My ongoing fear and concern is that as a society we treat these cases as undeserving of too much support and tolerance because it is seen as a choice and shame on you if you just can’t get over it. The level of indifference is all well and good if we don’t mind watching our future decompose before our eyes. It is, I contend, extremely significant that our children are self-medicating, joining gangs, stealing to survive or hurting others. It is our children that concern me most because we all know that they are not at fault for the “sins” of their parents, family, etc. Yet we decide that as a society we will not tolerate “unacceptable” behavior or what we might deem laziness or taking the easy way out. And if the kids suffer as a result then too bad. We shrug our shoulders and think “Oh well, this person should not have had children. As long as it’s not my kid”.
These days I bet many are tired of the doom and gloom, so as I write this I wonder if readers will sigh, shake their heads and think…”yeah, yeah, we know”. Self preservation is quite understandable and we all have enough problems right?
So why do I write this if I know that might be the response?
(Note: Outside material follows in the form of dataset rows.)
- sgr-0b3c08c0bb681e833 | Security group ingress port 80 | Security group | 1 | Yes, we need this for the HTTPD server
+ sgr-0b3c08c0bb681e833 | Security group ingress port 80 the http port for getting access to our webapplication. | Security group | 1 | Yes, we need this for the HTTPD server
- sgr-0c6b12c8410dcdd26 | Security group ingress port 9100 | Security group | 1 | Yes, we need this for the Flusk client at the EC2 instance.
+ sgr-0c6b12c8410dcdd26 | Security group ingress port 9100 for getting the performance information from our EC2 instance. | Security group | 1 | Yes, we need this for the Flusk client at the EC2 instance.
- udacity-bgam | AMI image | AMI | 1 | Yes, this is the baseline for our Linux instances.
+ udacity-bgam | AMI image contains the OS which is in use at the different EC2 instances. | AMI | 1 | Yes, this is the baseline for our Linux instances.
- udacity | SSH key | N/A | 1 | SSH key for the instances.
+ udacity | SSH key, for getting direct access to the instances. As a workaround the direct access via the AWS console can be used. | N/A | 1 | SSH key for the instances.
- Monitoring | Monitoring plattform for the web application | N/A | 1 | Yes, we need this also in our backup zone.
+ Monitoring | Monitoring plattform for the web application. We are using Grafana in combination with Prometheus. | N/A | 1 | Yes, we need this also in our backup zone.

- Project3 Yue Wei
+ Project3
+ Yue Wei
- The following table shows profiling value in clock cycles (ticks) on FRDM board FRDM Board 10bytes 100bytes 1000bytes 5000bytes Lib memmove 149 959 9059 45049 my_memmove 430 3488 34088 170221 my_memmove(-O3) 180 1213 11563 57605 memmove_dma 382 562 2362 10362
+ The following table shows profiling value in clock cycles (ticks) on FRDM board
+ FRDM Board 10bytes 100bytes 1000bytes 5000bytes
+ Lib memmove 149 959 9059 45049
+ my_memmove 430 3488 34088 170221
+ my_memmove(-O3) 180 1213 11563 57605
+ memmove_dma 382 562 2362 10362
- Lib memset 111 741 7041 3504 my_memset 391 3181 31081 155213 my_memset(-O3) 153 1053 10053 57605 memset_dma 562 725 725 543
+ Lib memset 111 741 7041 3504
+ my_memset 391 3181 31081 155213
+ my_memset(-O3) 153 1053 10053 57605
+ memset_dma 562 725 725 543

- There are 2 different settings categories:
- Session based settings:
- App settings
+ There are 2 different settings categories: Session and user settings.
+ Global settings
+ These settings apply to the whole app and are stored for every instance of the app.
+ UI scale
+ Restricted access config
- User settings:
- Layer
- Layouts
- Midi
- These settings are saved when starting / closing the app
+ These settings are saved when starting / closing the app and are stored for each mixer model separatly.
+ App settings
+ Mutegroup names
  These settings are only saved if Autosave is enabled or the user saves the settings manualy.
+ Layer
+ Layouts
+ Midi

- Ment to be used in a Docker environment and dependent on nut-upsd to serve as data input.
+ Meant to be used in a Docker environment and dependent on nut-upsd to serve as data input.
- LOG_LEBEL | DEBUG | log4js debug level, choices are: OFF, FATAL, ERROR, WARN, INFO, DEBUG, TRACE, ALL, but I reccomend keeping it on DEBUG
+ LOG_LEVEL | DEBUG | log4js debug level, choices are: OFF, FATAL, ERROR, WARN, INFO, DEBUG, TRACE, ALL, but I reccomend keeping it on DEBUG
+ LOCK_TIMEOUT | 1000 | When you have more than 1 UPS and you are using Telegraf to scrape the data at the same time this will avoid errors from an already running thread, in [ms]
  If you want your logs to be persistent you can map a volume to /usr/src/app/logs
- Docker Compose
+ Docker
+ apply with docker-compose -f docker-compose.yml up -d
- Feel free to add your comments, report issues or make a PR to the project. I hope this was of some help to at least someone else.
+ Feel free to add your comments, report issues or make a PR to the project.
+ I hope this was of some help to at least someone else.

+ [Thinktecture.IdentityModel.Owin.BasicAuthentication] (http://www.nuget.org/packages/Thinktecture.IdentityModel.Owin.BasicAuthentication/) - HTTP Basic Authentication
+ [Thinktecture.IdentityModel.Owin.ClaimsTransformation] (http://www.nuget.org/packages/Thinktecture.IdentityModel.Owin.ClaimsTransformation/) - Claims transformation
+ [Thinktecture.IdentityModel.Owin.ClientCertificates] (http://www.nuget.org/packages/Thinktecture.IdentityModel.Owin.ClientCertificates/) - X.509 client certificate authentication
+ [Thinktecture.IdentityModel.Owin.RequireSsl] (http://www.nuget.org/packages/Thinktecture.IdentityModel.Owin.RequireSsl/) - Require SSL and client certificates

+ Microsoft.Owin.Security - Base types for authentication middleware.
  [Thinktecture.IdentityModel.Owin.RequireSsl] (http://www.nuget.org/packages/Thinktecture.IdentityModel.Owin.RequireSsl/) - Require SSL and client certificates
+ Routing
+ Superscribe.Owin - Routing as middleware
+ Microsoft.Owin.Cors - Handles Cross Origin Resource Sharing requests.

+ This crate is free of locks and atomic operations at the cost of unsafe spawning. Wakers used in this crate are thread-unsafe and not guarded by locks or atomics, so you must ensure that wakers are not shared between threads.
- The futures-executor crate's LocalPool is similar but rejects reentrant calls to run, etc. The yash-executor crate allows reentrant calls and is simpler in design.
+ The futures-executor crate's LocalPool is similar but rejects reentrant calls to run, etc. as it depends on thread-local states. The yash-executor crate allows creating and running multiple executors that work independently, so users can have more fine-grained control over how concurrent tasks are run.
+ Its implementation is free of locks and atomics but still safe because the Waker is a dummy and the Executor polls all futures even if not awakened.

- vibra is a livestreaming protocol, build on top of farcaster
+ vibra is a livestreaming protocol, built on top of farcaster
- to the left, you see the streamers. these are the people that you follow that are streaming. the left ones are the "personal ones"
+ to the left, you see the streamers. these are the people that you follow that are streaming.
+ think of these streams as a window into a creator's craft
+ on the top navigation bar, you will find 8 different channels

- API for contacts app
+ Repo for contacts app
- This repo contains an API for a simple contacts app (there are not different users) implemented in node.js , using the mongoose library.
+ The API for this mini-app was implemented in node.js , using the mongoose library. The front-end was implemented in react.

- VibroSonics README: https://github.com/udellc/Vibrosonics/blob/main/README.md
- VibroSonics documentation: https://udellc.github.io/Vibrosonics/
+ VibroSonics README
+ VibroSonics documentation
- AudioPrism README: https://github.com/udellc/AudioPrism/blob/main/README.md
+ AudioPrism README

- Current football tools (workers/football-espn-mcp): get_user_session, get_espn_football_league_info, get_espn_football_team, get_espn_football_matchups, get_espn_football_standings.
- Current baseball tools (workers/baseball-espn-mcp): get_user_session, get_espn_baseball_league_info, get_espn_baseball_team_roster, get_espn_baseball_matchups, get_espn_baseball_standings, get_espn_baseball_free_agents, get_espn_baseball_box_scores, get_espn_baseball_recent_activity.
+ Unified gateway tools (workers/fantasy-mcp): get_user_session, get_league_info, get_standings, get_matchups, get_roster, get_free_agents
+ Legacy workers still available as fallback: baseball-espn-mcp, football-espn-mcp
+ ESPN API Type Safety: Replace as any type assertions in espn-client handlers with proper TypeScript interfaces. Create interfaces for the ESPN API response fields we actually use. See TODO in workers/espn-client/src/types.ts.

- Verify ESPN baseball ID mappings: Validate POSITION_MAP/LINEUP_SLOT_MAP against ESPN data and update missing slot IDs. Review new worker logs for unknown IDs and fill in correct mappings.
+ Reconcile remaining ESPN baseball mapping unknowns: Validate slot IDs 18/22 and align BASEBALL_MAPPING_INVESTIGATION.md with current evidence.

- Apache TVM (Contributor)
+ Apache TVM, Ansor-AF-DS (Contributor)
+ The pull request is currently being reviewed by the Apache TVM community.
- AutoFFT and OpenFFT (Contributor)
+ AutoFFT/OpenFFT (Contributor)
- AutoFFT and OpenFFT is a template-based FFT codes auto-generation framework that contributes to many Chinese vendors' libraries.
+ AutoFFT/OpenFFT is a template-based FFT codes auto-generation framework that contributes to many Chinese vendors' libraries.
I write it because throughout my career I have seen the importance of providing services and effective strategies for victims of trauma, abuse and neglect even though the reality is that it is of low priority when it comes to our investments. From my experience this is mostly due to us believing that this issue is only deserving of attention every now and again and usually requires a democrat in office. And if we WON'T pay mind to “those” people that make poor choices or get themselves in a bind perhaps we will pay more attention when we witness those that we “know” and care about effected by trauma and it’s ramifications. Let’s take care of our children, our future.